Aux termes de l'acte d'engagement, qui balise la voie pour la concrétisation des efforts de développement que tente d'initier le gouvernement central, les parties concernées s'engagent à donner un ordre formel par écrit de cessation des hostilités à leurs troupes respectives, avec copie à la MONUC ainsi qu'aux organisations d'intégrations régionales SADC et CEEAC. Les signataires acceptent par ailleurs de s'abstenir de poser des actes nuisibles à la paix et à la sécurité dans les deux provinces.
Le génocide demeure imprescriptible
Par ailleurs, cet acte prévoit qu'une commission technique mixte «Paix et Sécurité», sous la facilitation de la Communauté internationale, sera instituée par le gouvernement congolais en vue d'examiner et finaliser le respect et l'application de l'acte. L'Exécutif congolais s'engage aussi à présenter à l'Assemblée un projet de loi d'amnistie pour faits de guerre et insurrectionnels, couvrant la période allant depuis juin 2003. Néanmoins, et c'est important de le préciser, la loi d'amnistie à initier ne couvrira pas les crimes de guerre, les crimes contre l'humanité et le génocide, aux termes de l'accord.
L'acte d'engagement, qui prévoit notamment un déploiement de Casques bleus et d'observateurs pour veiller au cessez-le-feu et sécuriser les populations civiles, devait ensuite être signé par des représentants des Nations unies, de l'Union européenne, des Etats-Unis, de l'Union africaine et de la Conférence des pays des Grands Lacs africains.
L'événement constitue un pas important pour ce pays potentiellement parmi les plus riches d'Afrique mais qui a été longtemps handicapé dans ses efforts, tant on sait que la RDC devrait occuper une place primordiale sur l'échiquier du processus d'intégration des économies africaines en vue du décollage du continent.
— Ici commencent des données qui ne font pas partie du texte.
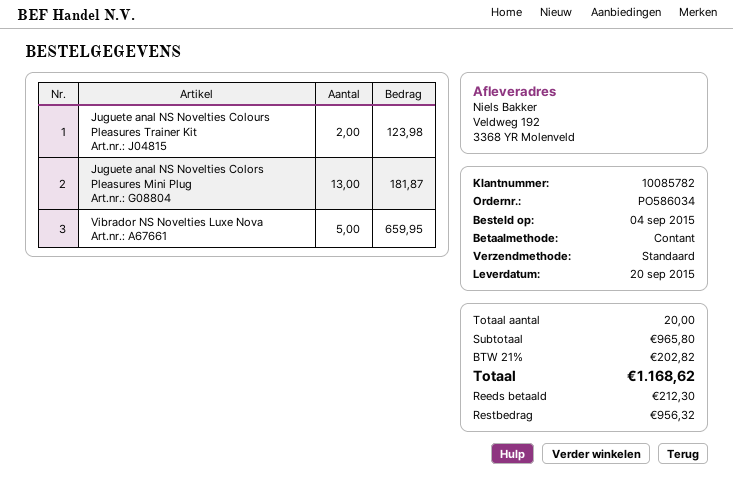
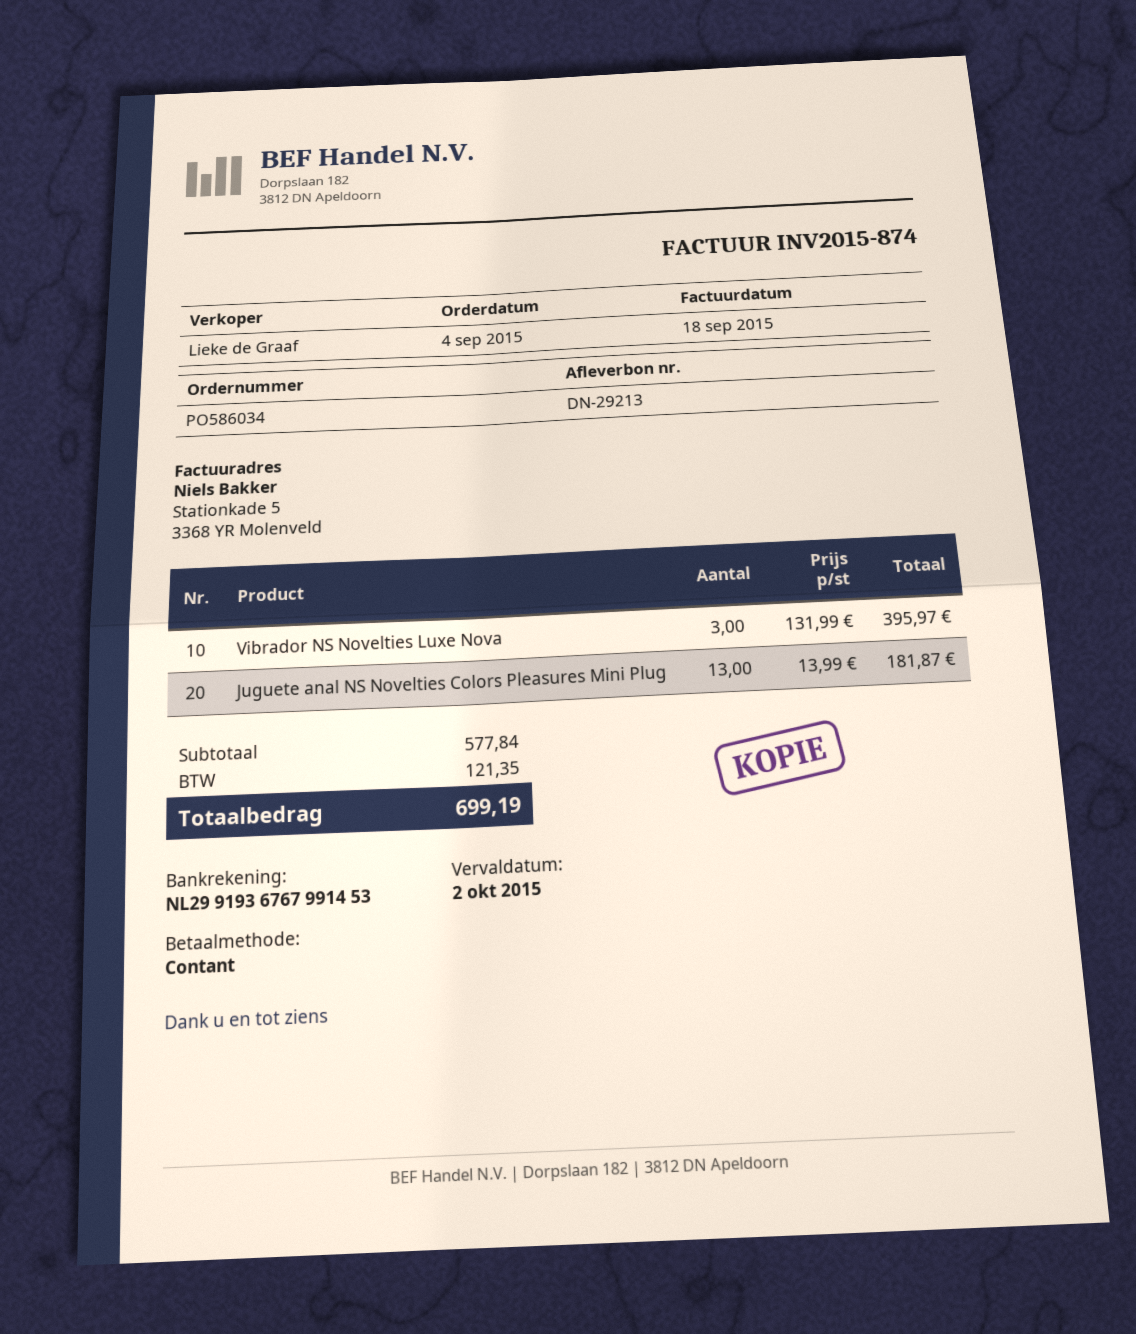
Juguete anal NS Novelties Colours Pleasures Trainer Kit: 2 for 123.98 -> none
Vibrador NS Novelties Luxe Nova: 5 for 659.95 -> 3 for 395.97
subtotal: 965.80 -> 577.84
tax: 202.82 -> 121.35
total: 1168.62 -> 699.19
Ceci, compte tenu notamment des fabuleuses richesses naturelles que regorge ce pays, mais surtout de ses potentialités en matière d'énergies propres, allant du gaz naturel jusqu'à l'hydro-électricité à même d'éclairer l'ensemble du continent et même un partie du monde.
Le camp Nkunda avait un temps bloqué la conférence, exigeant d'être associé à la direction du comité technique de suivi et réclamant une amnistie «pour crimes de guerre» afin de protéger Nkunda, inquiété par un mandat d'arrêt. Un compromis global avait finalement été trouvé en vue de parvenir à cette paix des braves.